*** Begin section ***
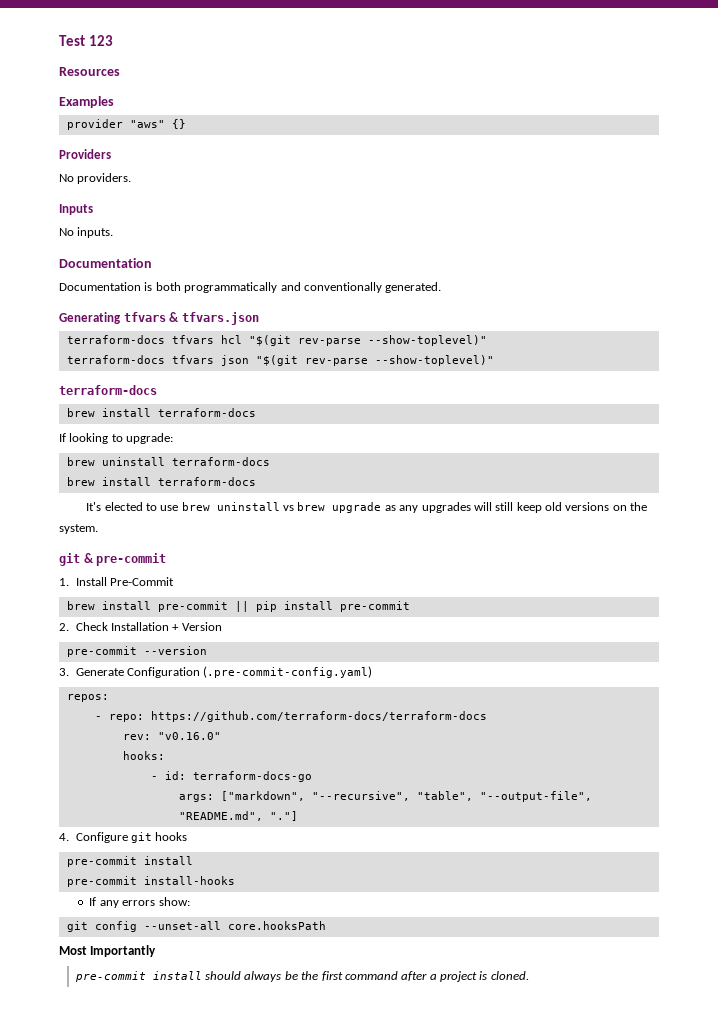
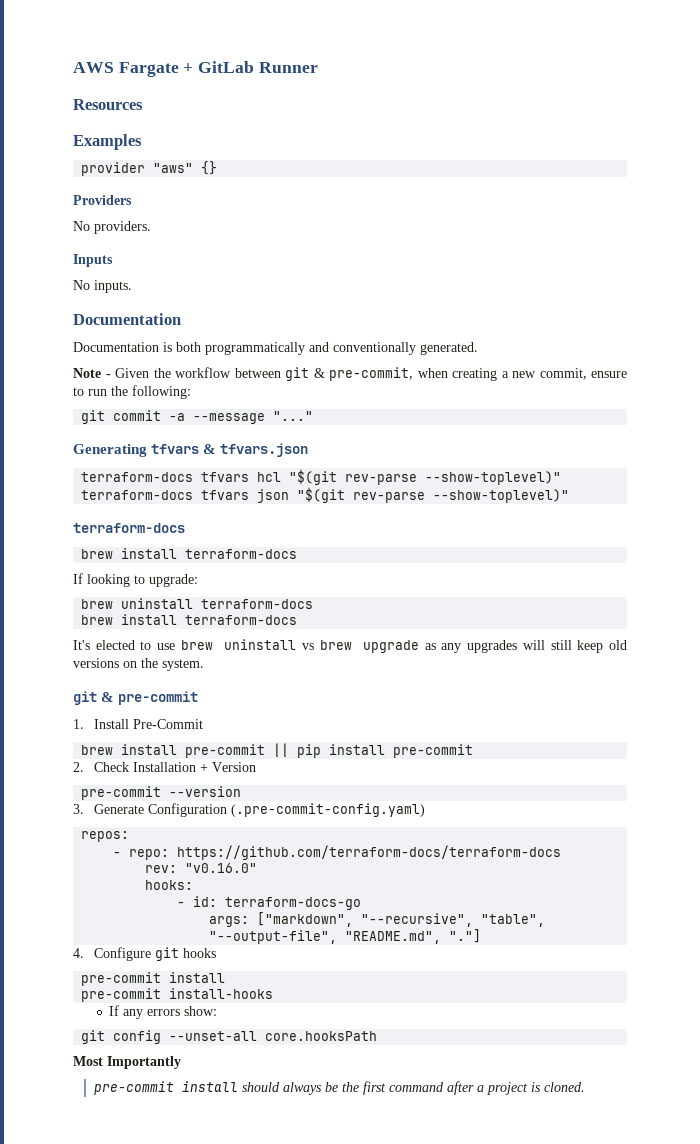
[59,35,113,46] Test 123 -> [73,61,318,77] AWS Fargate + GitLab Runner
(442, 287) none -> [73,367,627,381] [73,385,191,399] [81,410,314,424] // Note - Given the workflow between git & pre-commit, when creating a new commit, ensure to run the following: // git commit -a --message "..."

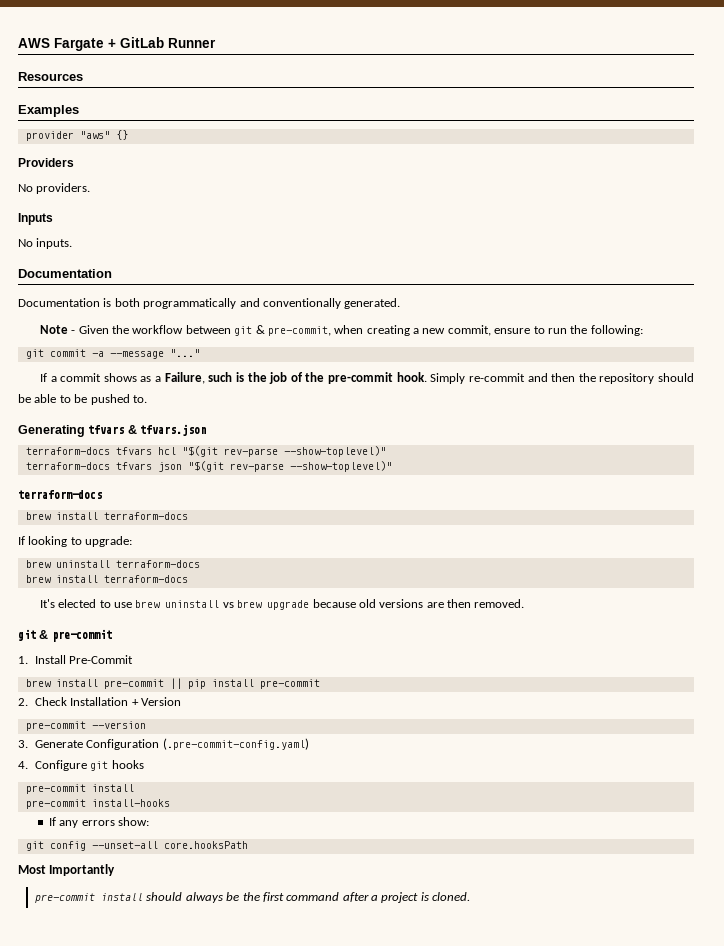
(314, 416) none -> [39,372,694,384] [18,394,147,405] // If a commit shows as a Failure, such is the job of the pre-commit hook. Simply re-commit and then the repository should be able to be pushed to.
[424,640,627,653] [73,658,204,671] as any upgrades will still keep old versions on the system. -> [312,599,525,608] because old versions are then removed.
[81,831,130,842] [113,845,562,860] [145,863,258,873] [145,880,194,890] [177,896,362,910] [209,912,546,927] [209,929,482,944] // repos: // - repo: https://github.com/terraform-docs/terraform-docs // rev: "v0.16.0" // hooks: // - id: terraform-docs-go // args: ["markdown", "--recursive", "table", "--output-file", "README.md", "."] -> (309, 744) none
*** End section ***
▶ WHAT THE EXERCISE ASKS
Each entry should come back exactly as written, with its pictures omitted.

▶ EXERCISE SOLUTION
[59,35,113,46] Test 123 -> [73,61,318,77] AWS Fargate + GitLab Runner
(442, 287) none -> [73,367,627,381] [73,385,191,399] [81,410,314,424] // Note - Given the workflow between git & pre-commit, when creating a new commit, ensure to run the following: // git commit -a --message "..."

(314, 416) none -> [39,372,694,384] [18,394,147,405] // If a commit shows as a Failure, such is the job of the pre-commit hook. Simply re-commit and then the repository should be able to be pushed to.
[424,640,627,653] [73,658,204,671] as any upgrades will still keep old versions on the system. -> [312,599,525,608] because old versions are then removed.
[81,831,130,842] [113,845,562,860] [145,863,258,873] [145,880,194,890] [177,896,362,910] [209,912,546,927] [209,929,482,944] // repos: // - repo: https://github.com/terraform-docs/terraform-docs // rev: "v0.16.0" // hooks: // - id: terraform-docs-go // args: ["markdown", "--recursive", "table", "--output-file", "README.md", "."] -> (309, 744) none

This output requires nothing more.